[Change detection data]
□ □ □ □

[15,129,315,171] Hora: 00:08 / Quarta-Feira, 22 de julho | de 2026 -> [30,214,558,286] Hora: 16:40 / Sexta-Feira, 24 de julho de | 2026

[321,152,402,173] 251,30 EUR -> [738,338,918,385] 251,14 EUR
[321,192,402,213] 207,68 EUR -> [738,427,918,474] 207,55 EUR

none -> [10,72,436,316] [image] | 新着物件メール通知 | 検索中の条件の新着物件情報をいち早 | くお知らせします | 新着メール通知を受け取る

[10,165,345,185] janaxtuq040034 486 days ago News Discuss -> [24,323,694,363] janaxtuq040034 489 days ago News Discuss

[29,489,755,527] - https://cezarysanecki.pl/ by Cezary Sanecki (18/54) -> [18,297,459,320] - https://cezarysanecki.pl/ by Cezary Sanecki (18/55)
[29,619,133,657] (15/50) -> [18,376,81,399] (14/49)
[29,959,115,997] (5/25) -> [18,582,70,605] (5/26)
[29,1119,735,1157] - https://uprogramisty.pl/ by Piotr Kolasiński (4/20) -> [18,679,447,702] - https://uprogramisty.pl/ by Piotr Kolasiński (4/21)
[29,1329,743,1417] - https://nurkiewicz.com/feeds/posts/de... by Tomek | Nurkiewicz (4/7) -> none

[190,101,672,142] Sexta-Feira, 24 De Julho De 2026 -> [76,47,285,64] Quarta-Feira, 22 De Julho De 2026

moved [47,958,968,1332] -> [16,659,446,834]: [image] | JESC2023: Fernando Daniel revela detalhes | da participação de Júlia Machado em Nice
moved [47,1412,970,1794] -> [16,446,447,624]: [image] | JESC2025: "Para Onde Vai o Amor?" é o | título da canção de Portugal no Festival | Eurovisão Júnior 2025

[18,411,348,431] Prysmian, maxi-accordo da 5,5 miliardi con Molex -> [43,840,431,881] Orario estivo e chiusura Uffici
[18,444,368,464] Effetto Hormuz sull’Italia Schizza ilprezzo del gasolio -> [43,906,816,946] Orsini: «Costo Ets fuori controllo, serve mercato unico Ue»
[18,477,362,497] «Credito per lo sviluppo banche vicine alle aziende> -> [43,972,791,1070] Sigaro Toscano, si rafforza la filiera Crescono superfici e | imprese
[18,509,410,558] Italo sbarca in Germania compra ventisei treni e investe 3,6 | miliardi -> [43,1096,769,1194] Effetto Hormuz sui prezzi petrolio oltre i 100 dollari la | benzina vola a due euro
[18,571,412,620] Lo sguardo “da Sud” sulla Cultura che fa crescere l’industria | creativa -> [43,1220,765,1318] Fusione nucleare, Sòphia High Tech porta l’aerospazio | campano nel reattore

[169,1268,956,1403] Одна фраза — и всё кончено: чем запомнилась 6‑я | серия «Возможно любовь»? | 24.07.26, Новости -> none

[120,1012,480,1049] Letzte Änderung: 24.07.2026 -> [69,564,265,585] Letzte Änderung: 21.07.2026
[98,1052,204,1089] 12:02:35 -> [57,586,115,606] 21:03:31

□ □ □ □

**What to do**
Check each line of the entries above for the string "Sexta", and return those that contain it.

**Answer for this exercise**
[15,129,315,171] Hora: 00:08 / Quarta-Feira, 22 de julho | de 2026 -> [30,214,558,286] Hora: 16:40 / Sexta-Feira, 24 de julho de | 2026
[190,101,672,142] Sexta-Feira, 24 De Julho De 2026 -> [76,47,285,64] Quarta-Feira, 22 De Julho De 2026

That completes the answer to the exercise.